All das kann Schriftsteller nicht beruhigen. Nicht der Betrieb, der Kreative systematisch ausbeutet, wird jetzt zum Feind erklärt, sondern der Staat. „Das Geld ist doch da!“ tönt es allerorten. Kreative avancieren zu Volkswirten und verfassen Petitionen, in denen sie Soforthilfen, Steuervergünstigungen oder gleich Grundeinkommen einfordern. Sei es der milliardenschwere Rettungsschirm des Bundes, der Sozialfonds der VG Wort, die Nothilfen der GEMA, die Stundungsoption von KSK-Beiträgen, die Stundungsoption von Steuerzahlungen oder der erleichterte Zugang zu Hartz IV: All das reicht nicht, um die Kränkung der deutschen Künstler zu mildern. Denn Hartz IV ist, wie es der Verband deutscher Schriftstellerinnen und Schriftsteller formuliert, für die, die sich dem Nichtstun ergeben. Hartz IV ist für die anderen, für die Kranken und Schwachen, die jetzt halt irgendwie zusehen müssen, wie sie ohne Zuschüsse klarkommen, während immer mehr Tafeln schließen. Künstler aber, die Stimmen der Vielfalt, die Geschichtenerzähler unserer Zeit, müssen sich jetzt darauf fokussieren, dass die „Künstler-Ehre“ nicht angetastet wird, die vom jahrzehntelangen Mitwirken in einem ausbeuterischen System und dem sporadischen Retweeten von Posts zu Moria oder unterbezahlten Erntehelfern schon zur Genüge strapaziert ist.

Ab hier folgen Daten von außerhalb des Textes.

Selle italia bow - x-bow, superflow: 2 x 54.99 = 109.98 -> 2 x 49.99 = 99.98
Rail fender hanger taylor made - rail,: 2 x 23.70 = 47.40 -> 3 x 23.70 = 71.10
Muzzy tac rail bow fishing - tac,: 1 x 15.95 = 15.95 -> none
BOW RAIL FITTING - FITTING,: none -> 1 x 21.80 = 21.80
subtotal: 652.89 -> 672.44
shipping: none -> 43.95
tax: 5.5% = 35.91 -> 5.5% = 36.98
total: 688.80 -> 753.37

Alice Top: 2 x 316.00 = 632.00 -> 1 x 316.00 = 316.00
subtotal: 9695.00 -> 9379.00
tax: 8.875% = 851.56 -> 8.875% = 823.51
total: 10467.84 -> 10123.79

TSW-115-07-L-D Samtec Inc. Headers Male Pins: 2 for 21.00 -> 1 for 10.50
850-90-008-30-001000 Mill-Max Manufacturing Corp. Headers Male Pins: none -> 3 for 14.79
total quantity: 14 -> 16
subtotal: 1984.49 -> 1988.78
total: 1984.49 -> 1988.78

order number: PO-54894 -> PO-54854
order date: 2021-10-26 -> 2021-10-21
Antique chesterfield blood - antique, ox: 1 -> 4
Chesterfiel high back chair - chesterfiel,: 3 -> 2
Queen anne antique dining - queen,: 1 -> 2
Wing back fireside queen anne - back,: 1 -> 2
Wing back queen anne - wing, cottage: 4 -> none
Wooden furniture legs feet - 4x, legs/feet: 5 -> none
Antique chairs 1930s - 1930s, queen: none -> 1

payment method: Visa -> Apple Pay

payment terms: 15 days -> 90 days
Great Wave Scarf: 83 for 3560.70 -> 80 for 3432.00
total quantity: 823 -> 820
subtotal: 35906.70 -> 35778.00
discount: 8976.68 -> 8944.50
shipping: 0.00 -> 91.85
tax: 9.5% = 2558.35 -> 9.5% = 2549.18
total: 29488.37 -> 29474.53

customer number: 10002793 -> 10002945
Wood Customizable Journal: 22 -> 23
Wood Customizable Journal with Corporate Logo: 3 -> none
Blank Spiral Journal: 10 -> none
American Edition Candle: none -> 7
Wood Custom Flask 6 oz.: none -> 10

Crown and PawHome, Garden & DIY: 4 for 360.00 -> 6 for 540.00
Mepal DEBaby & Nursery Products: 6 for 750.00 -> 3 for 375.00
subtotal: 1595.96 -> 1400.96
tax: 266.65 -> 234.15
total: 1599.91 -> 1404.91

Nina George ist eine von wenigen, bei denen anklingt, dass nicht der Staat das Problem ist, sondern der Kulturbetrieb selbst, mit seiner systematischen Untervergütung und seinen, diplomatisch formuliert, semiprofessionellen Plattformen und Verwertungsstrategien. Die einzig denkbare positive Nebenwirkung dieser fatalen globalen Pandemie wären kritische, fundamentale Fragen. Etwa, warum wir an Strukturen partizipieren, die es uns verunmöglichen, Rücklagen zu bilden. Mehr noch: Die uns dem Bankrott aussetzen, sobald Wirtschaft oder eigene Gesundheit schwächeln. Oder die Frage, auf welcher Datenlage eigentlich die vollmundige Behauptung basiert, dass Kultur und Kulturorte „unverzichtbar für ein lebenswertes Leben“ seien. Wenn dem so wäre: Warum müssen Theater und andere Veranstaltungsorte im großen Stil vom Staat bezuschusst werden? Warum ersetzen Verlage volle Stellen mit Praktikanten und Volontären? Warum brauchen die meisten Künstler „Brotjobs“, um ihre Krankenkassenbeiträge zahlen zu können? Wenn Kultur überlebenswichtig ist für mehr als die Menschen, die tatsächlich von ihr leben, warum drückt sich das nicht in Zahlen aus?